Note that U-Boot BSP generator can also be invoked as a GUI application, not only from the command line. The flow is documented here: Generating U-Boot and U-Boot Device Tree

Building Linux Device Tree

Build Linux Device Tree from Embedded Command Shell:

~/intelFPGA/17.0/embedded/embedded_command_shell.sh
cd ~/a10_soc_devkit_ghrd_qspi/
sopc2dts --input  ghrd_10as066n2/ghrd_10as066n2.sopcinfo --output ghrd_10as066n2.dts --board hps_a10_common_board_info.xml --board hps_10_devkit_board_info.xml --board ghrd_10as066n2_board_info.xml --bridge-removal all --clocks
dtc -I dts -O dtb -o ghrd_10as066n2.dtb ghrd_10as066n2.dts

This will create the following in the ~/a10_soc_devkit_ghrd folder:

File	Description
ghrd_10as066n2.dts	Linux Device Tree Source
ghrd_10as066n2.dtb	Linux Device Tree Blob

Building Linux Kernel and Root Filesystem

The complete instructions on how to build the binaries required to boot Linux from QSPI are:

Please follow the steps described in Compiling Linux This will create the following in the folder ~/angstrom-socfpga/deploy/glibc/images/arria10/:

File	Description
zImage	Linux kernel
console-image-minimal-arria10.jffs2	Root Filesystem Image
console-image-minimal-arria10.tar.xz	Root Filesystem Archive

Creating QSPI Image

The following steps are required to generate a GSRD QSPI image

dd if=/dev/zero of=qspiimage.img bs=1 count=134217728
dd if=ghrd_10as066n2.dtb of=qspiimage.img conv=notrunc bs=1 seek=1048576
dd if=~/angstrom-socfpga/deploy/glibc/images/arria10/console-image-minimal-arria10.jffs2 of=qspiimage.img conv=notrunc bs=1 seek=50462720
dd if=~/angstrom-socfpga/deploy/glibc/images/arria10/zImage of=qspiimage.img conv=notrunc bs=1 seek=1179648
dd if=output_files/ghrd_10as066n2.periph.rbf.mkimage of=qspiimage.img conv=notrunc bs=1 seek=7471104
dd if=output_files/ghrd_10as066n2.core.rbf.mkimage of=qspiimage.img conv=notrunc bs=1 seek=8519680
dd if=software/uboot/uboot_w_dtb-mkpimage.bin of=qspiimage.img conv=notrunc bs=1 seek=0

Programming QSPI

This section presents how to write the QSPI GSRD deliverables to the QSPI Flash device. Prebuilt binaries, or rebuilt files can be used, or a combination of both, as desired.

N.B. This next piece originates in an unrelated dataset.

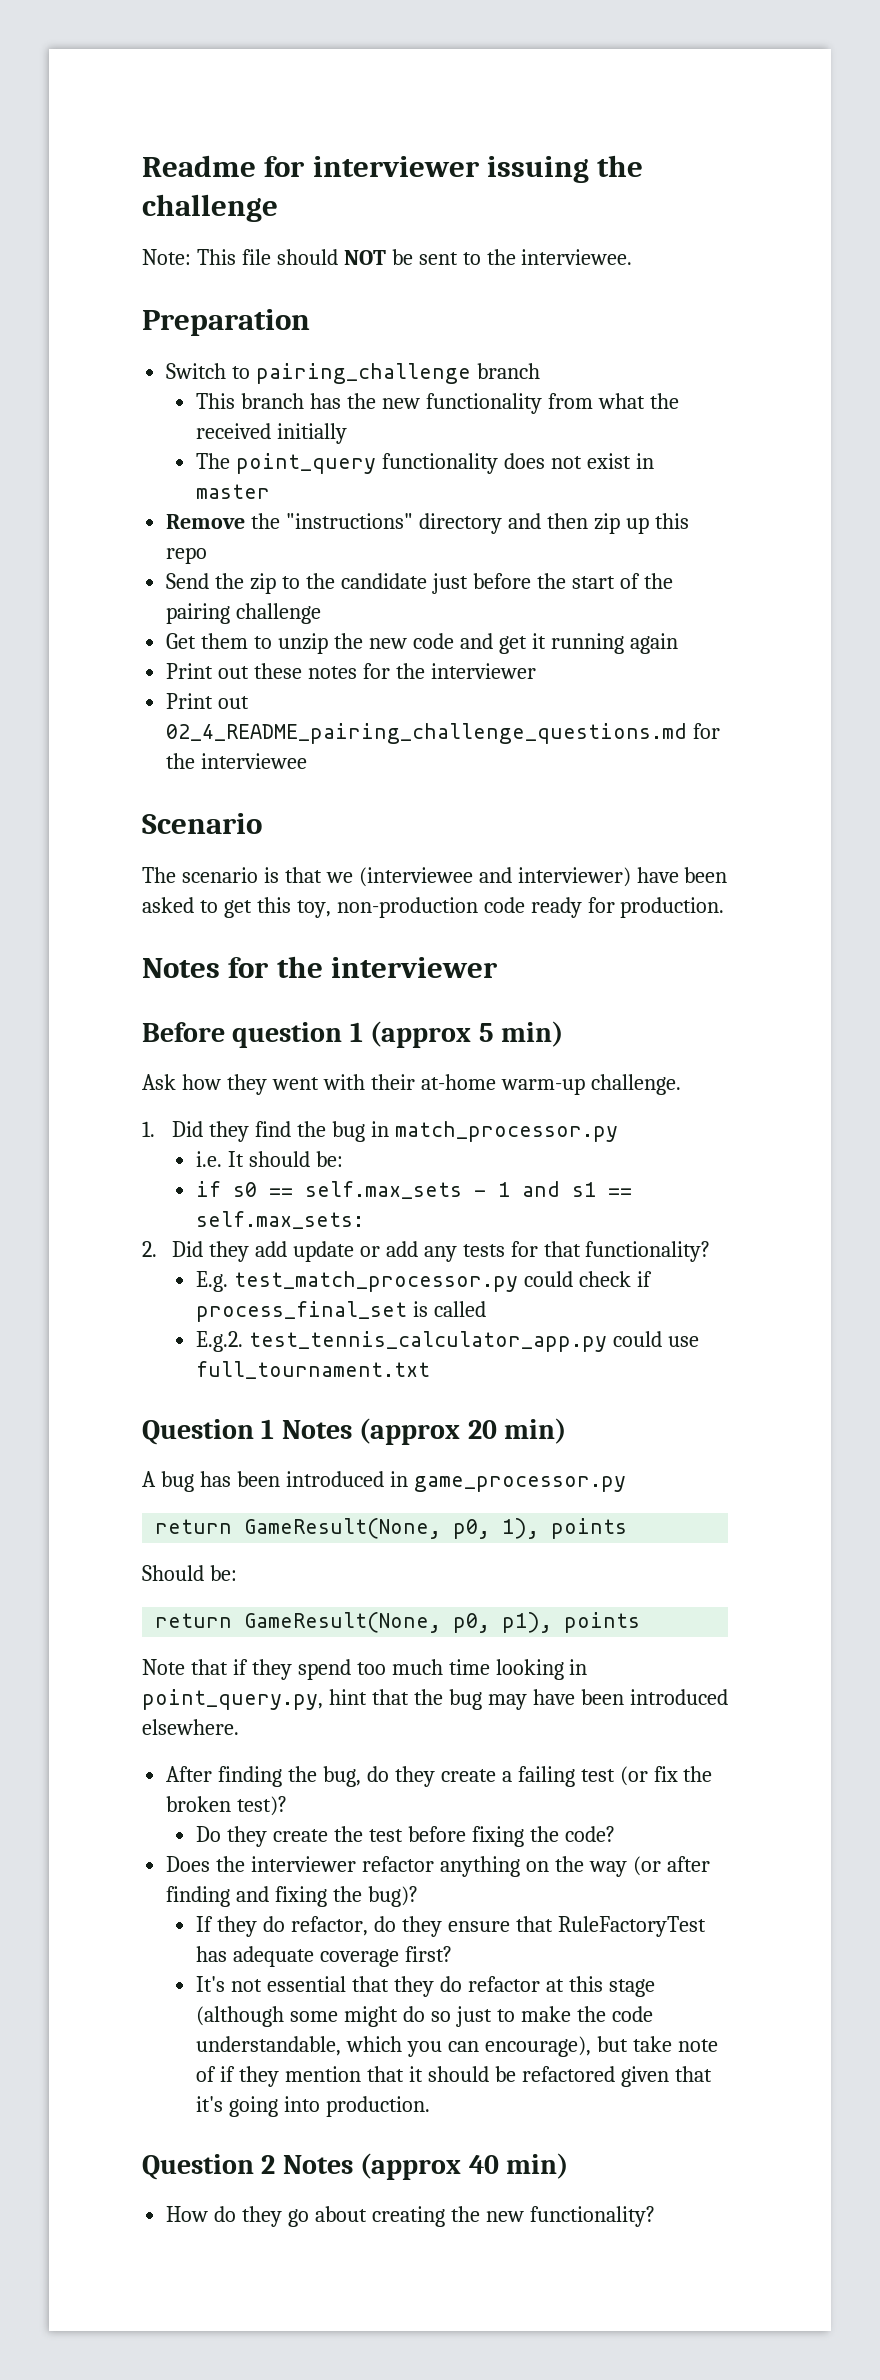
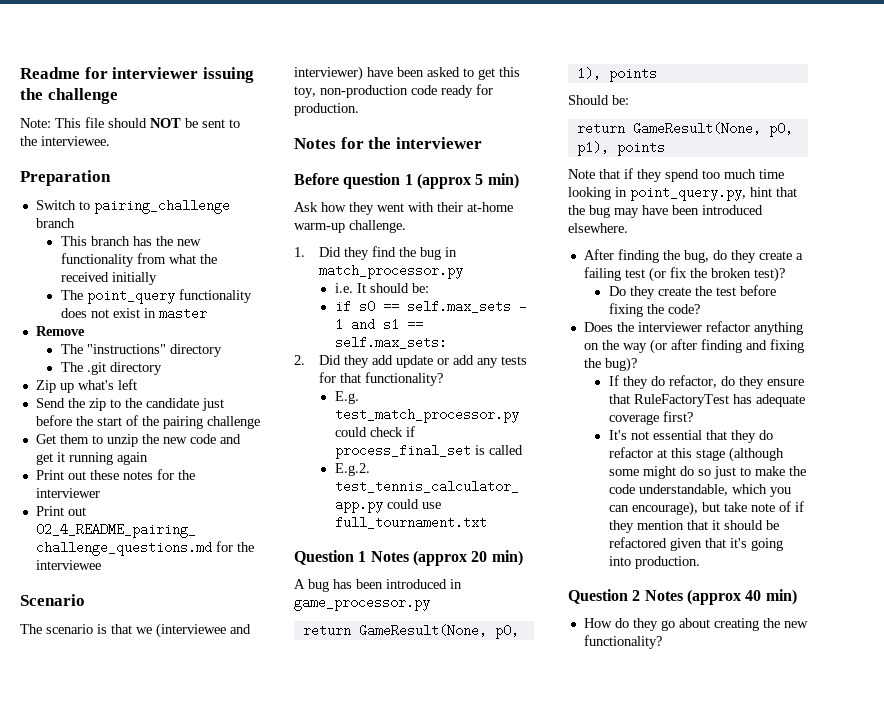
[251,513,281,529] the -> [60,344,83,354] // The
[507,513,689,534] [166,547,208,564] and then zip up this repo -> [60,362,162,375] [35,379,137,393] // The .git directory // Zip up what's left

Writing U-Boot and RBF and Booting U-Boot

This section presents how to write to QSPI the U-Boot and the FPGA configuration file and then boot from QSPI to U-Boot prompt.

1. Connect a micro USB cable from connector J22 to the PC (used for JTAG connection) and a mini USB cable from connector J10 to the PC (used for serial connection).

2. Start a serial terminal on PC and connect to the board using 115,200-8-N-1.

3. Power up the board. Observe the serial terminal. If U-Boot tries to boot, press any key to stop it. This is required because the HPS Flash programmer can have problems connecting to the board when Linux is running.

4. Program the files from an Embedded Command Shell

~/intelFPGA/17.0/embedded/embedded_command_shell.sh
cd ~/a10_soc_devkit_ghrd_qspi
quartus_hps --cable=1 --operation=PV --addr=0x0 software/uboot_bsp/uboot_w_dtb-mkpimage.bin
quartus_hps --cable=1 --operation=PV --addr=0x720000 output_files/ghrd_10as066n2.periph.rbf.mkimage

Note: If encounter similar error “The quartus_hps tool reports: “Quad SPI Flash silicon ID is 0x00000000” “Error: Not able to map flash ID from flash database”, use the following command

quartus_hps -boot=18 -c 1 -o uboot_w_dtb-mkpimage.bin

This triggers a cold reset on the devkit.

5. Power cycle the board and observe the serial terminal. U-Boot will run. Press any key to get to the U-Boot console.

Writing Full QSPI image and Booting Linux

1. Cd to the the qspiimage directory

2. Run the following commands to erase the flash locations where the Linux Device Tree, Linux kernel and Linux filesystem will be written

~/intelFPGA/17.0/embedded/embedded_command_shell.sh
quartus_hps --cable=1 --operation=E --addr=0x0 --size=0x8000000

3. Download and write the full QSPI image to the flash:

quartus_hps --cable=1 --operation=PV --addr=0x0 qspiimage.img

4. Power cycle the board. It should boot to the Linux console.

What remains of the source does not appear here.